Ethel Matthews, Pat Burridge, Caroline Connors and Joan Allen knew there was something wrong as soon as they spotted the bird, on Aug. 5
“When we went out, he was on a post,” said Connors. “When I saw the little round face, I thought it was an owl first. I didn’t know what kind of bird he was, but he stared at us like he was asking for help.”
When the women stepped toward the post, the bird went onto the ground and into the bushes.
“There were five crows around, cawing,” said Burridge. “They stayed around the whole time, but the bushes were thick and this bird knew enough to stay in there.”
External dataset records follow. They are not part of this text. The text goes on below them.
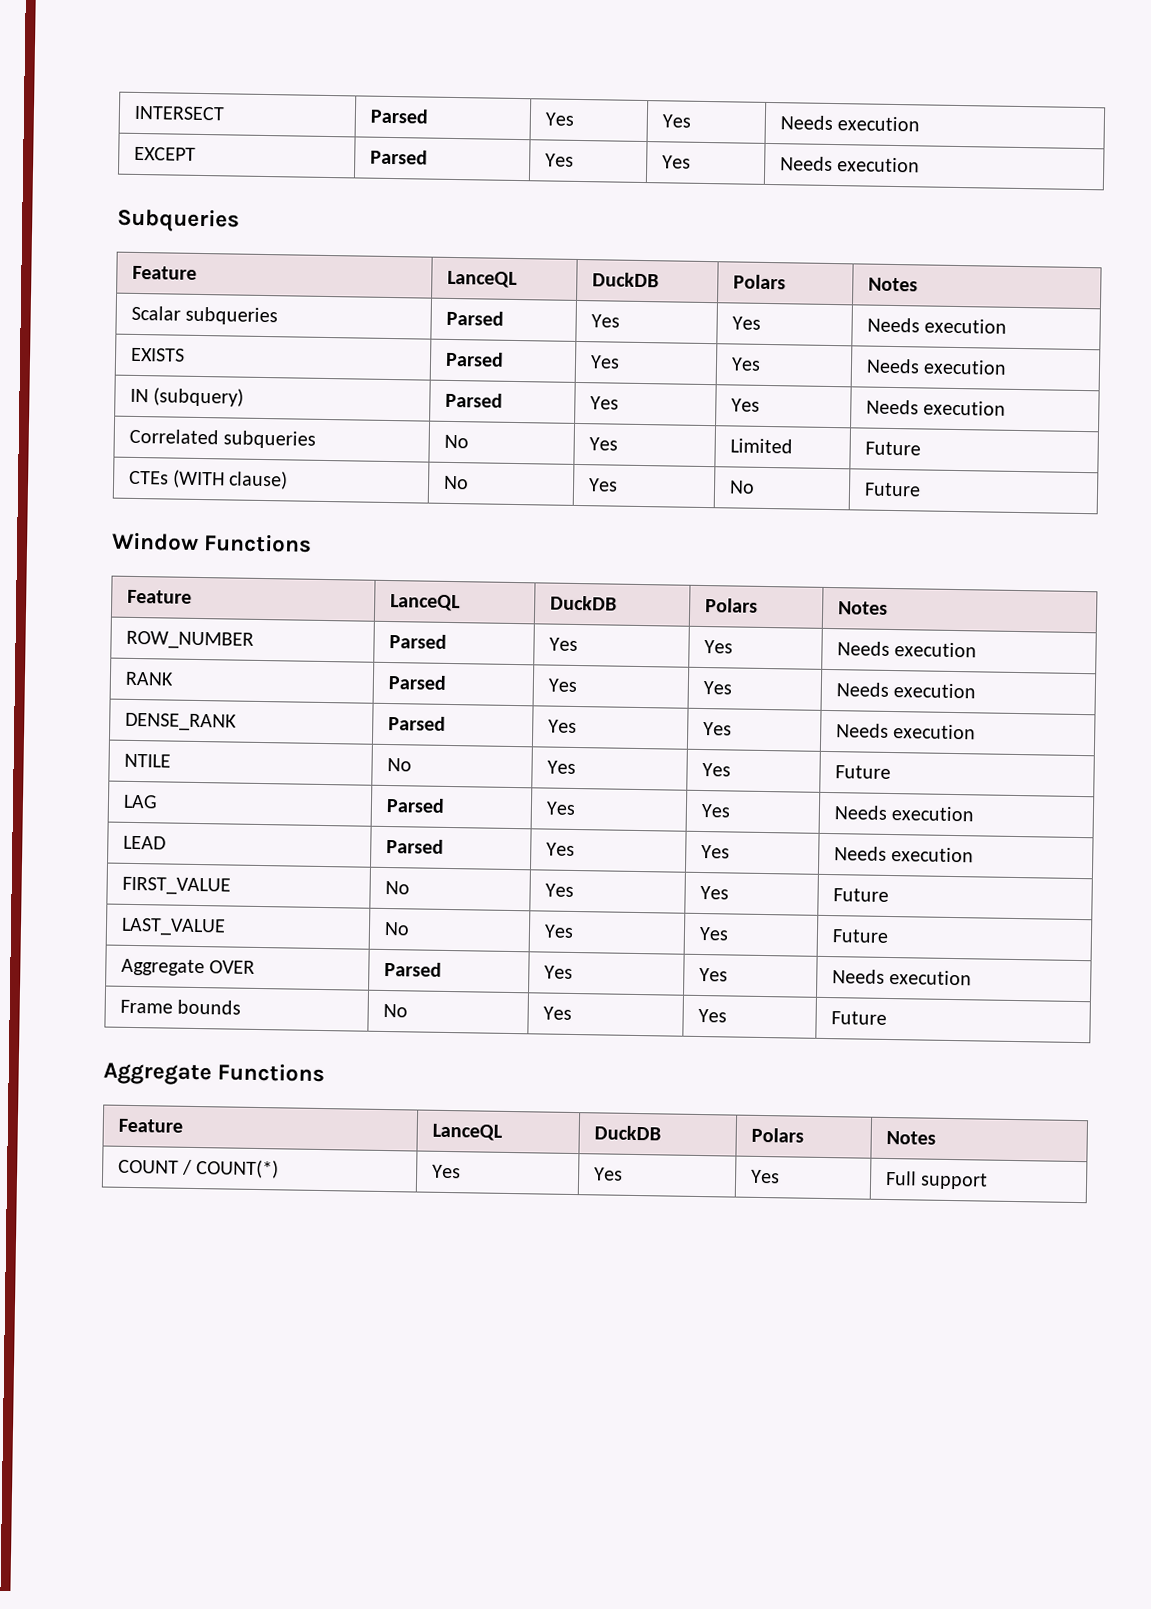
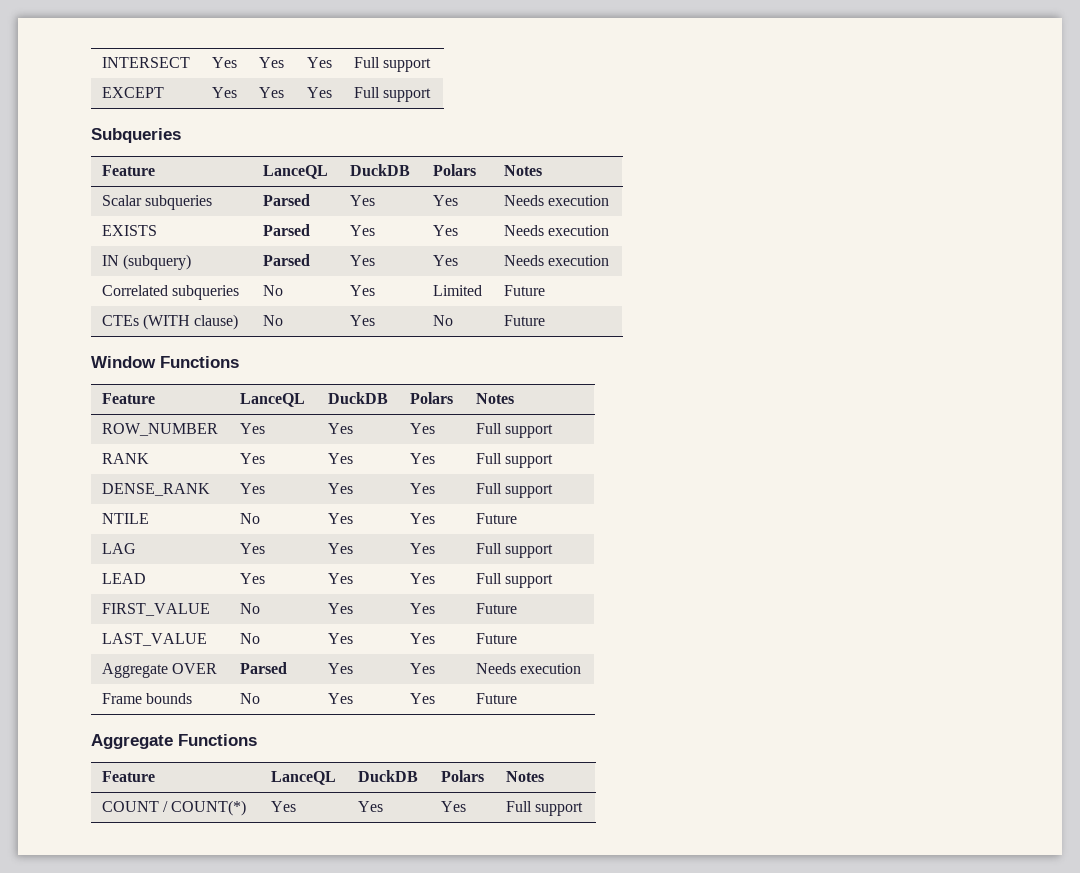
- INTERSECT | Parsed | Yes | Yes | Needs execution
+ INTERSECT | Yes | Yes | Yes | Full support
- EXCEPT | Parsed | Yes | Yes | Needs execution
+ EXCEPT | Yes | Yes | Yes | Full support
- ROW_NUMBER | Parsed | Yes | Yes | Needs execution
+ ROW_NUMBER | Yes | Yes | Yes | Full support
- RANK | Parsed | Yes | Yes | Needs execution
+ RANK | Yes | Yes | Yes | Full support
- DENSE_RANK | Parsed | Yes | Yes | Needs execution
+ DENSE_RANK | Yes | Yes | Yes | Full support
- LAG | Parsed | Yes | Yes | Needs execution
+ LAG | Yes | Yes | Yes | Full support
- LEAD | Parsed | Yes | Yes | Needs execution
+ LEAD | Yes | Yes | Yes | Full support

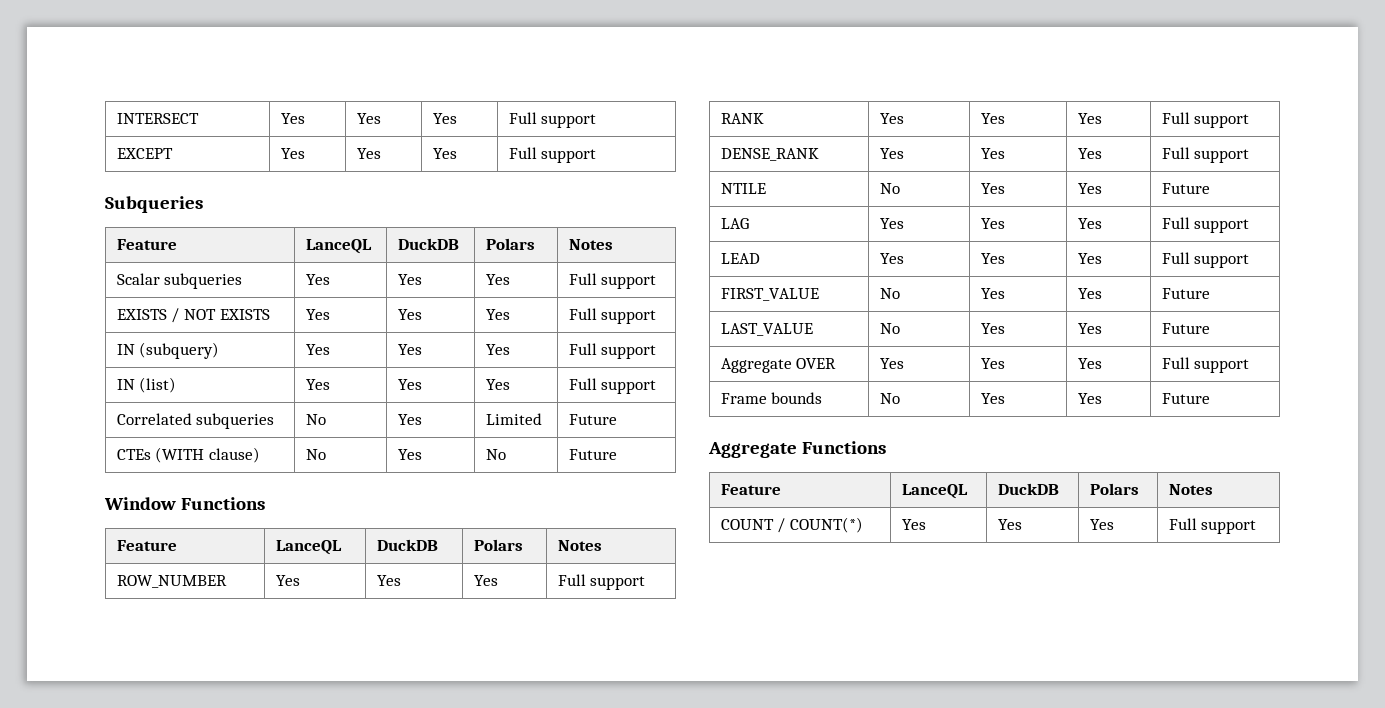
- Scalar subqueries | Parsed | Yes | Yes | Needs execution
- EXISTS | Parsed | Yes | Yes | Needs execution
+ Scalar subqueries | Yes | Yes | Yes | Full support
+ EXISTS / NOT EXISTS | Yes | Yes | Yes | Full support
- IN (subquery) | Parsed | Yes | Yes | Needs execution
+ IN (subquery) | Yes | Yes | Yes | Full support
+ IN (list) | Yes | Yes | Yes | Full support
- Aggregate OVER | Parsed | Yes | Yes | Needs execution
+ Aggregate OVER | Yes | Yes | Yes | Full support

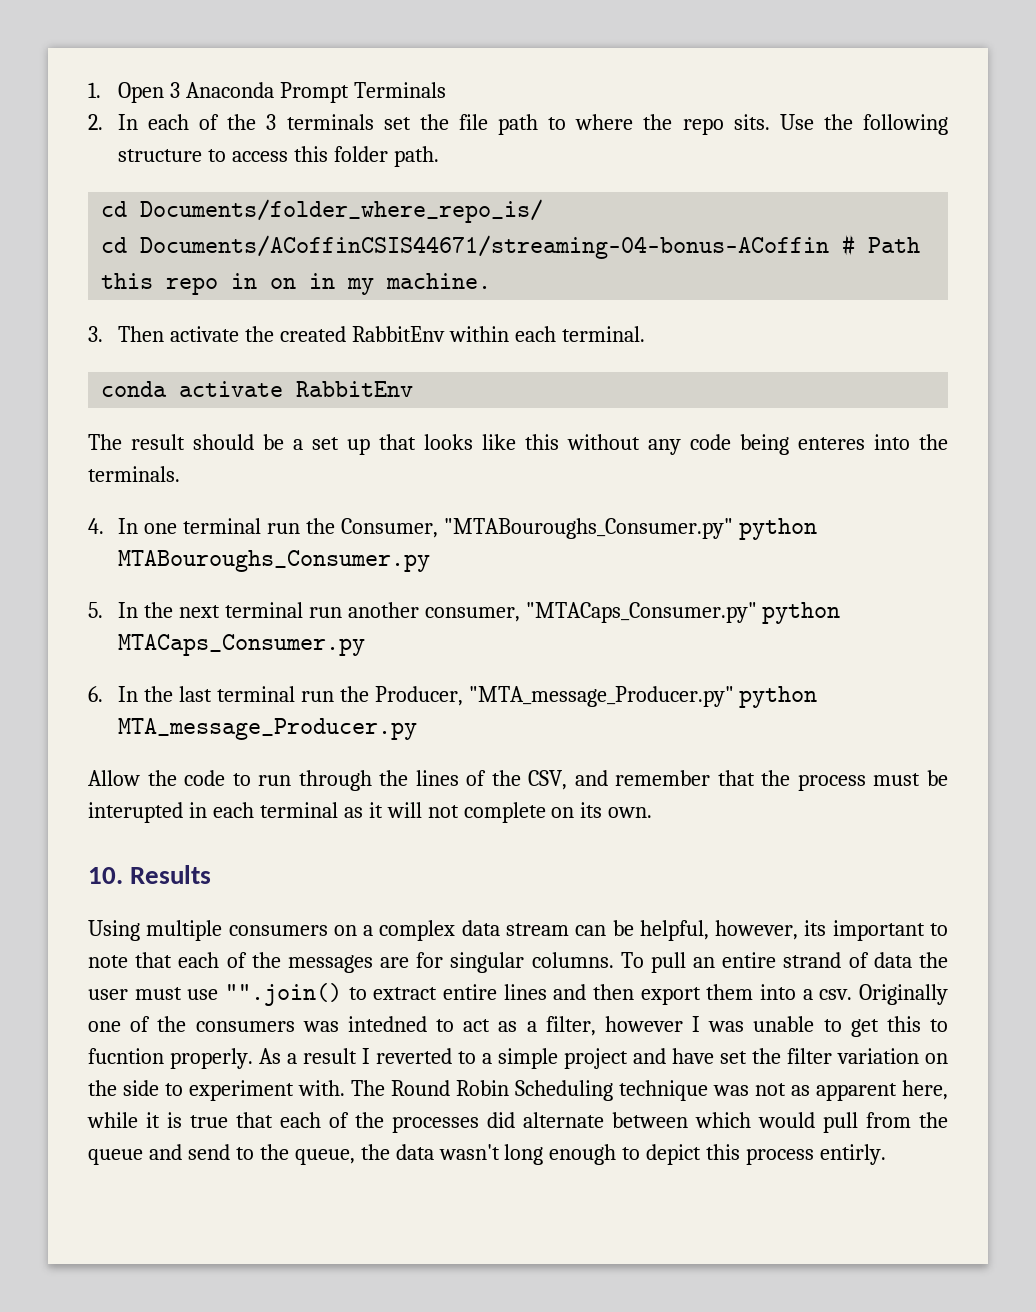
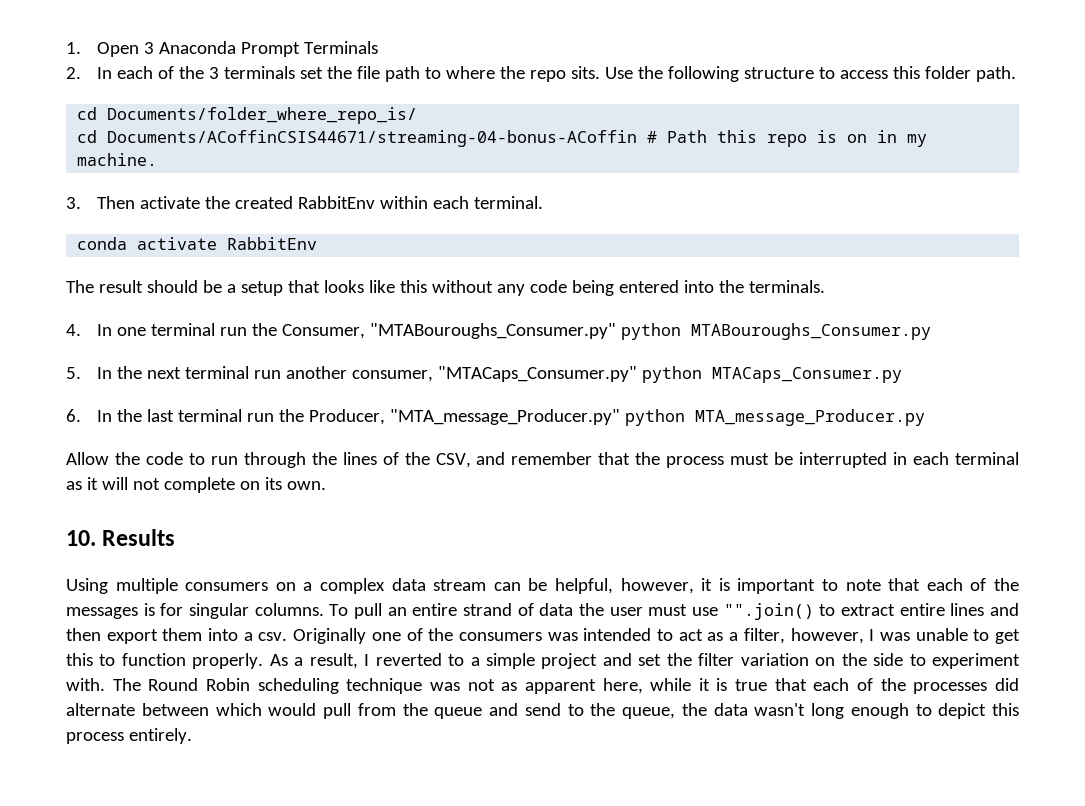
- cd Documents/ACoffinCSIS44671/streaming-04-bonus-ACoffin # Path this repo in on in my machine.
+ cd Documents/ACoffinCSIS44671/streaming-04-bonus-ACoffin # Path this repo is on in my machine.
- The result should be a set up that looks like this without any code being enteres into the terminals.
+ The result should be a setup that looks like this without any code being entered into the terminals.
- Allow the code to run through the lines of the CSV, and remember that the process must be interupted in each terminal as it will not complete on its own.
+ Allow the code to run through the lines of the CSV, and remember that the process must be interrupted in each terminal as it will not complete on its own.
- Using multiple consumers on a complex data stream can be helpful, however, its important to note that each of the messages are for singular columns.
+ Using multiple consumers on a complex data stream can be helpful, however, it is important to note that each of the messages is for singular columns.
- Originally one of the consumers was intedned to act as a filter, however I was unable to get this to fucntion properly.
+ Originally one of the consumers was intended to act as a filter, however, I was unable to get this to function properly.
- As a result I reverted to a simple project and have set the filter variation on the side to experiment with.
+ As a result, I reverted to a simple project and set the filter variation on the side to experiment with.
- The Round Robin Scheduling technique was not as apparent here, while it is true that each of the processes did alternate between which would pull from the queue and send to the queue, the data wasn't long enough to depict this process entirly.
+ The Round Robin scheduling technique was not as apparent here, while it is true that each of the processes did alternate between which would pull from the queue and send to the queue, the data wasn't long enough to depict this process entirely.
The women decided to call the Cobequid Wildlife Rehabilitation Centre where they spoke to operations manager, Brenda Boates. Boates alerted the Bible Hill office of the Department of Lands and Forests who dispatched a pair of wildlife officers; the DLF officers safely caught caught the bird and took him to the CWRC for assessment.
“The bird was with us for more than a couple of hours, and it was exciting to be so close to him for that length of time,” said Allen.
Matthews said it was the first time they’d seen the bird around their building.
“We felt really bad for him and we’re so thankful we were able to help,” she added.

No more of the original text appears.